* **Problem**:
Return the data below in full and exactly, except that the pictures are dropped.

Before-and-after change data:
Segment Open

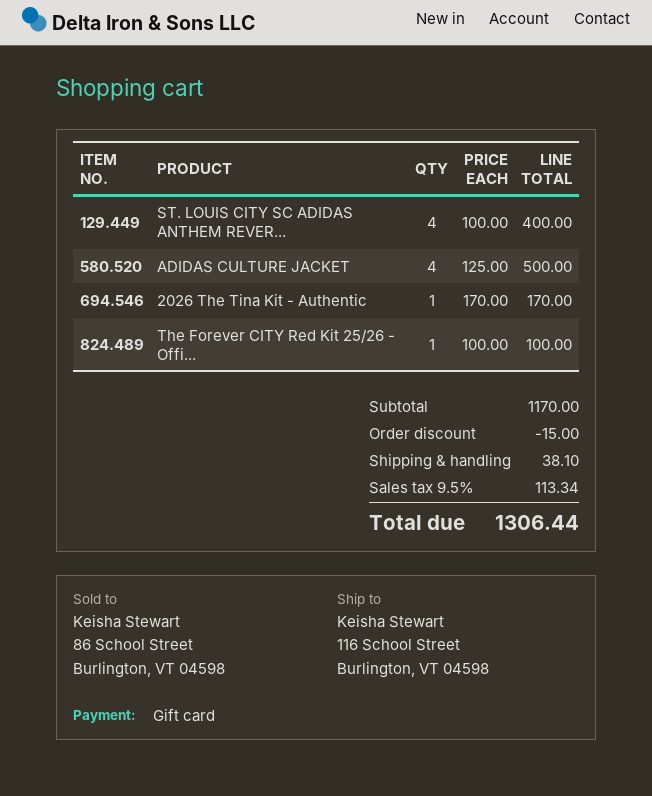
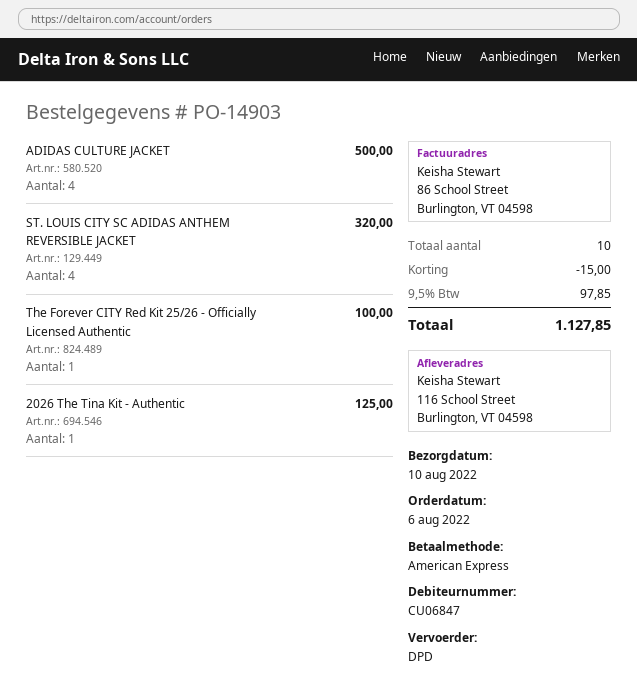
payment method: gift card -> American Express
ST. LOUIS CITY SC ADIDAS ANTHEM REVER...: 4 for 400.00 -> 4 for 320.00
2026 The Tina Kit - Authentic: 1 for 170.00 -> 1 for 125.00
shipping: 38.10 -> none
tax: 9.5% = 113.34 -> 9.5% = 97.85
total: 1306.44 -> 1127.85

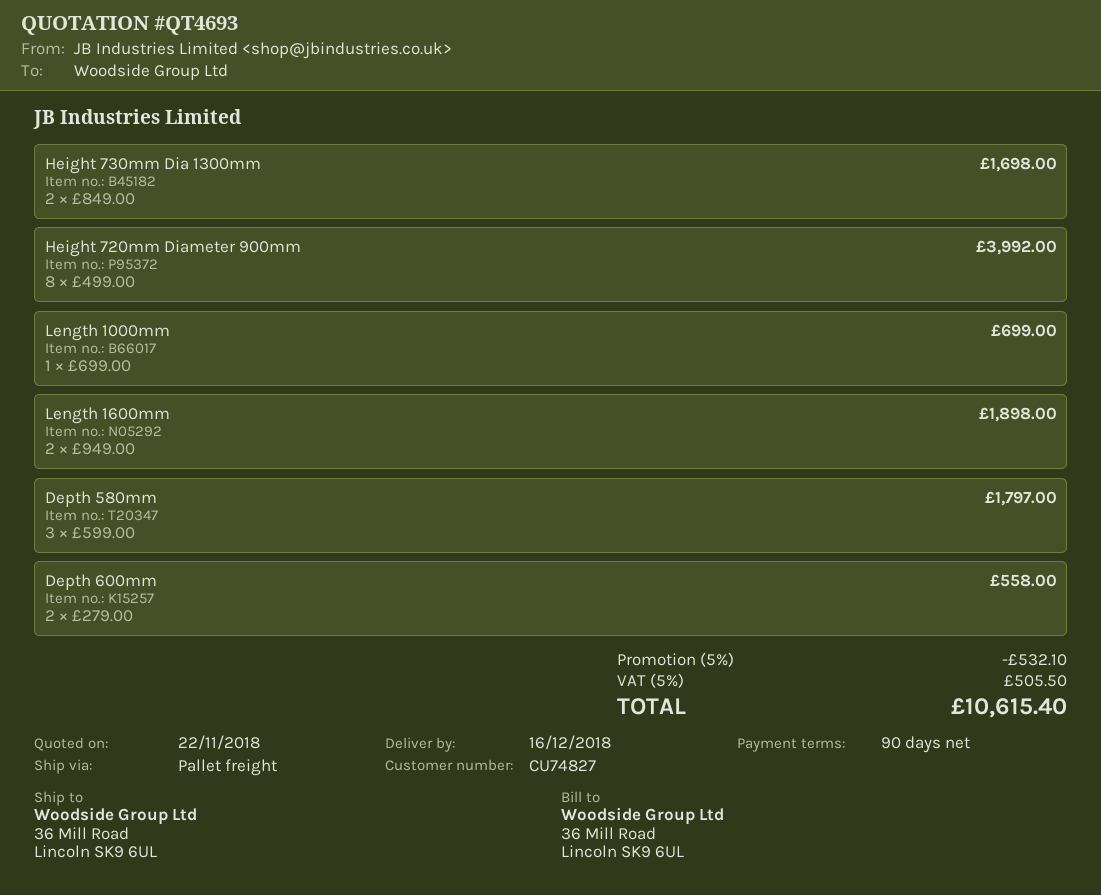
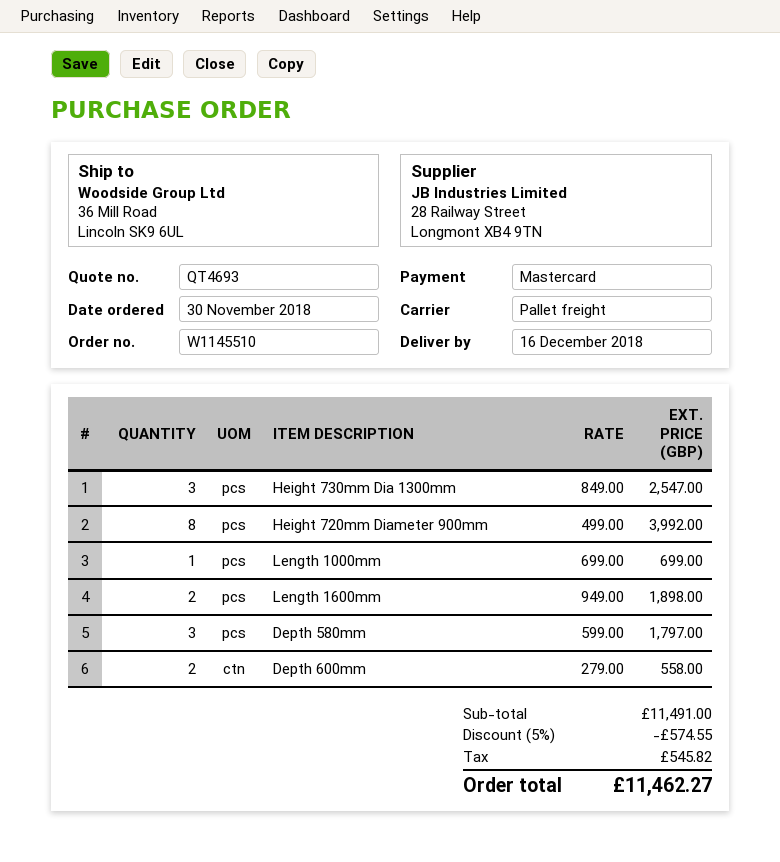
Height 730mm Dia 1300mm: 2 x 849.00 = 1698.00 -> 3 x 849.00 = 2547.00
discount: 5% = 532.10 -> 5% = 574.55
tax: 505.50 -> 545.82
total: 10615.40 -> 11462.27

Segment Closed

* **Solution to this problem**:
payment method: gift card -> American Express
ST. LOUIS CITY SC ADIDAS ANTHEM REVER...: 4 for 400.00 -> 4 for 320.00
2026 The Tina Kit - Authentic: 1 for 170.00 -> 1 for 125.00
shipping: 38.10 -> none
tax: 9.5% = 113.34 -> 9.5% = 97.85
total: 1306.44 -> 1127.85

Height 730mm Dia 1300mm: 2 x 849.00 = 1698.00 -> 3 x 849.00 = 2547.00
discount: 5% = 532.10 -> 5% = 574.55
tax: 505.50 -> 545.82
total: 10615.40 -> 11462.27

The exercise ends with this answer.